==== Given data ====
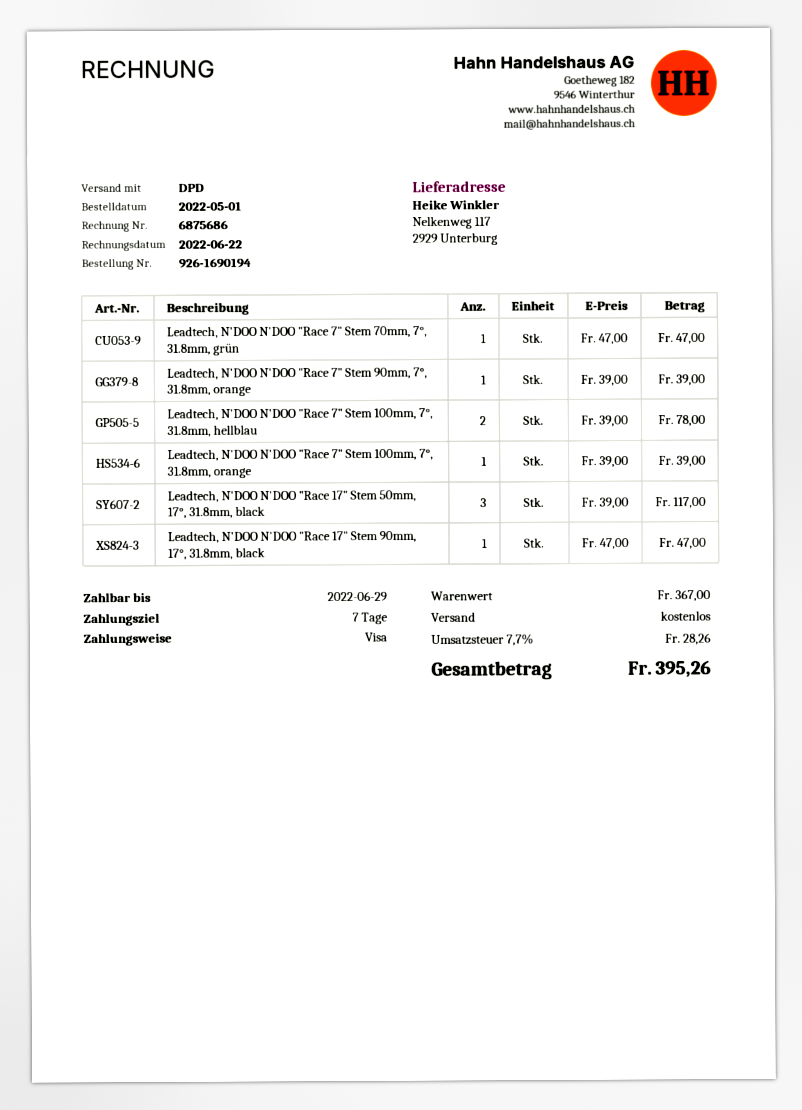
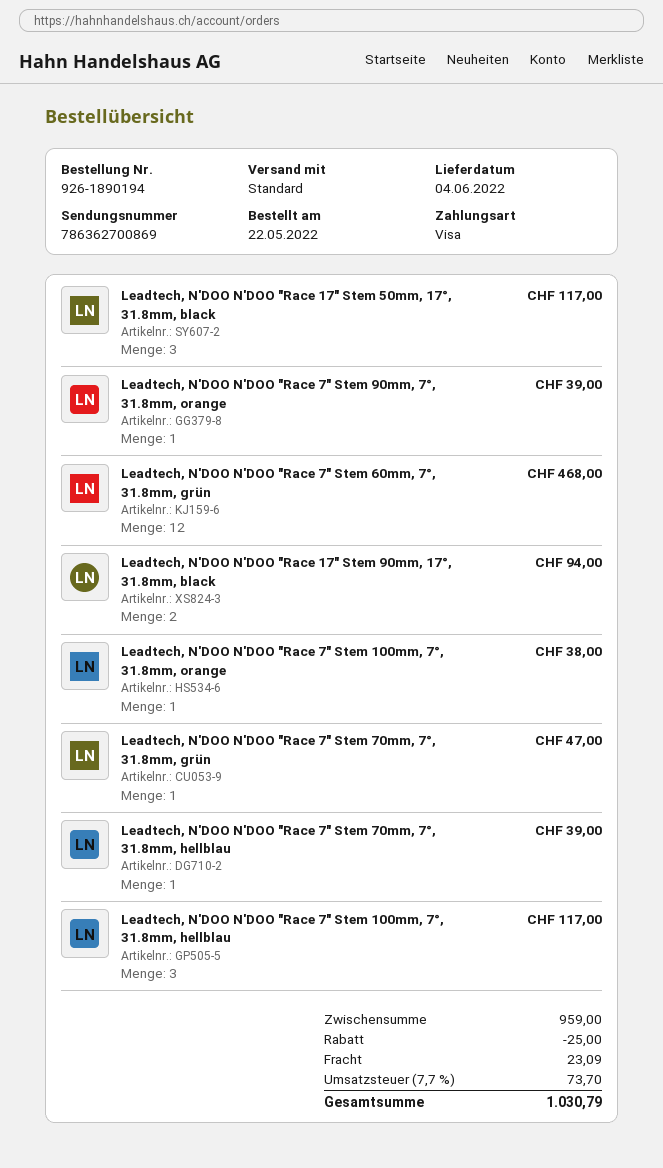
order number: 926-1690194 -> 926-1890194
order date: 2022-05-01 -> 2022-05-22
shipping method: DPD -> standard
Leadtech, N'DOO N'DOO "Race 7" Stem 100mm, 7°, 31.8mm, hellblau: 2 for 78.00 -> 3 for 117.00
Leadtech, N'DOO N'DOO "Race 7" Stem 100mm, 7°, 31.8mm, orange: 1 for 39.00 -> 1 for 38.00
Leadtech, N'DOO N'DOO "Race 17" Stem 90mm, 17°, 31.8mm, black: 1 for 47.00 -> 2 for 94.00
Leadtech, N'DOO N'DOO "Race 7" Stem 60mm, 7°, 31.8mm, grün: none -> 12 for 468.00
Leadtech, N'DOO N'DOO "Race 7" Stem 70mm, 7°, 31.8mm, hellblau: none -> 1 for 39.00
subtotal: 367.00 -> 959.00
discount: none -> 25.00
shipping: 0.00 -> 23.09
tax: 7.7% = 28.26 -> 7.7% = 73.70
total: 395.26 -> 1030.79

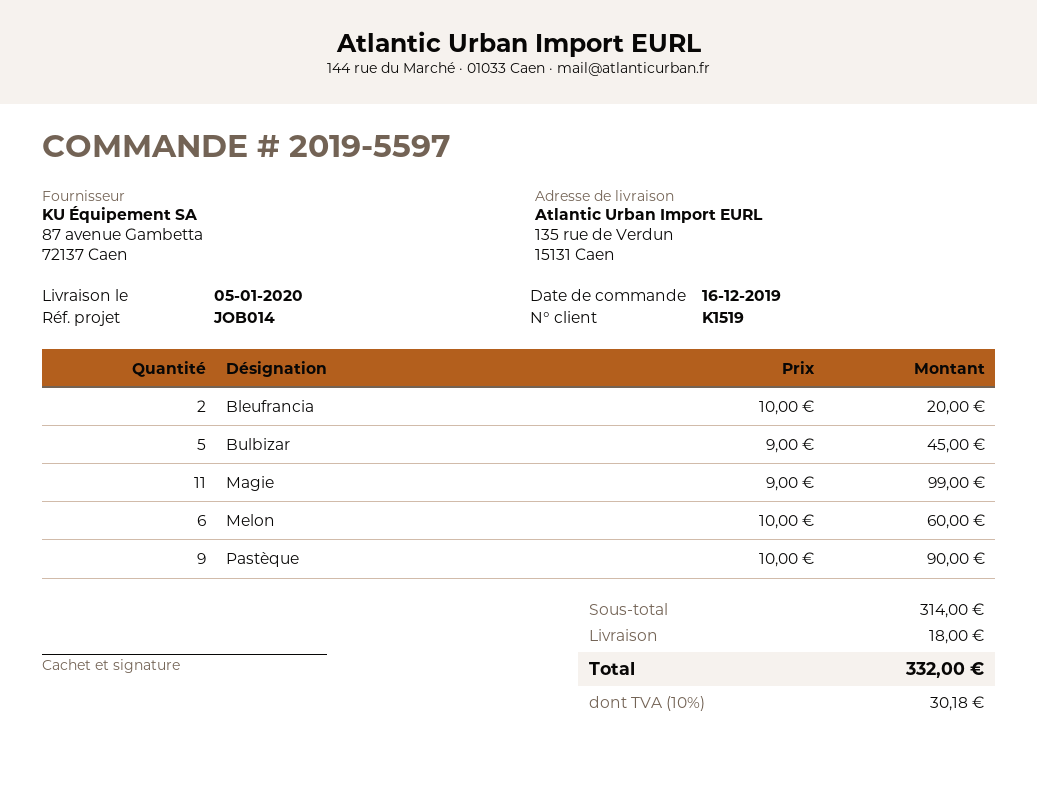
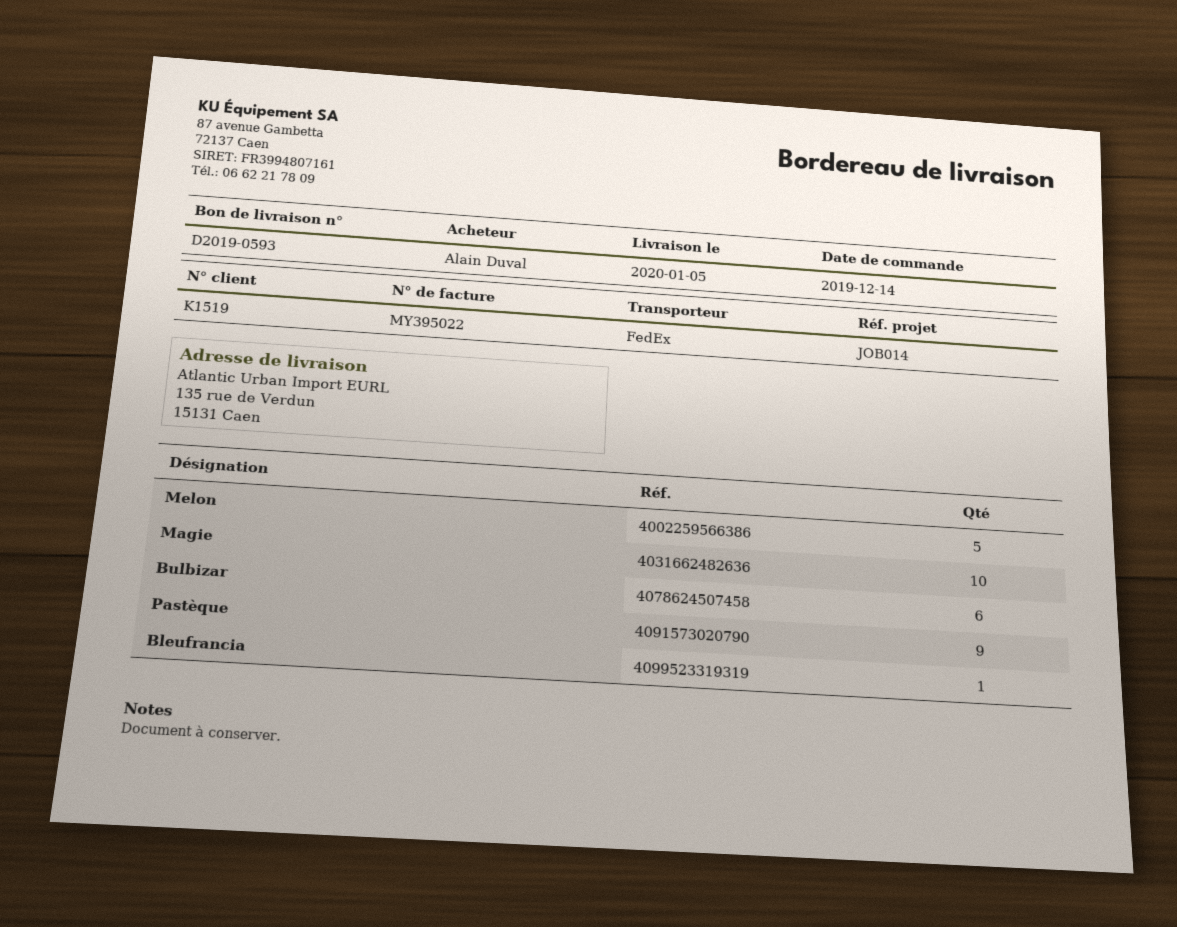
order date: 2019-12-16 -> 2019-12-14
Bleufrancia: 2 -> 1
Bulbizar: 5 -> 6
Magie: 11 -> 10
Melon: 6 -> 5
====
## What is required
For the string "Stem", go line by line through the material and copy every line that has it.

## Final answer
Leadtech, N'DOO N'DOO "Race 7" Stem 100mm, 7°, 31.8mm, hellblau: 2 for 78.00 -> 3 for 117.00
Leadtech, N'DOO N'DOO "Race 7" Stem 100mm, 7°, 31.8mm, orange: 1 for 39.00 -> 1 for 38.00
Leadtech, N'DOO N'DOO "Race 17" Stem 90mm, 17°, 31.8mm, black: 1 for 47.00 -> 2 for 94.00
Leadtech, N'DOO N'DOO "Race 7" Stem 60mm, 7°, 31.8mm, grün: none -> 12 for 468.00
Leadtech, N'DOO N'DOO "Race 7" Stem 70mm, 7°, 31.8mm, hellblau: none -> 1 for 39.00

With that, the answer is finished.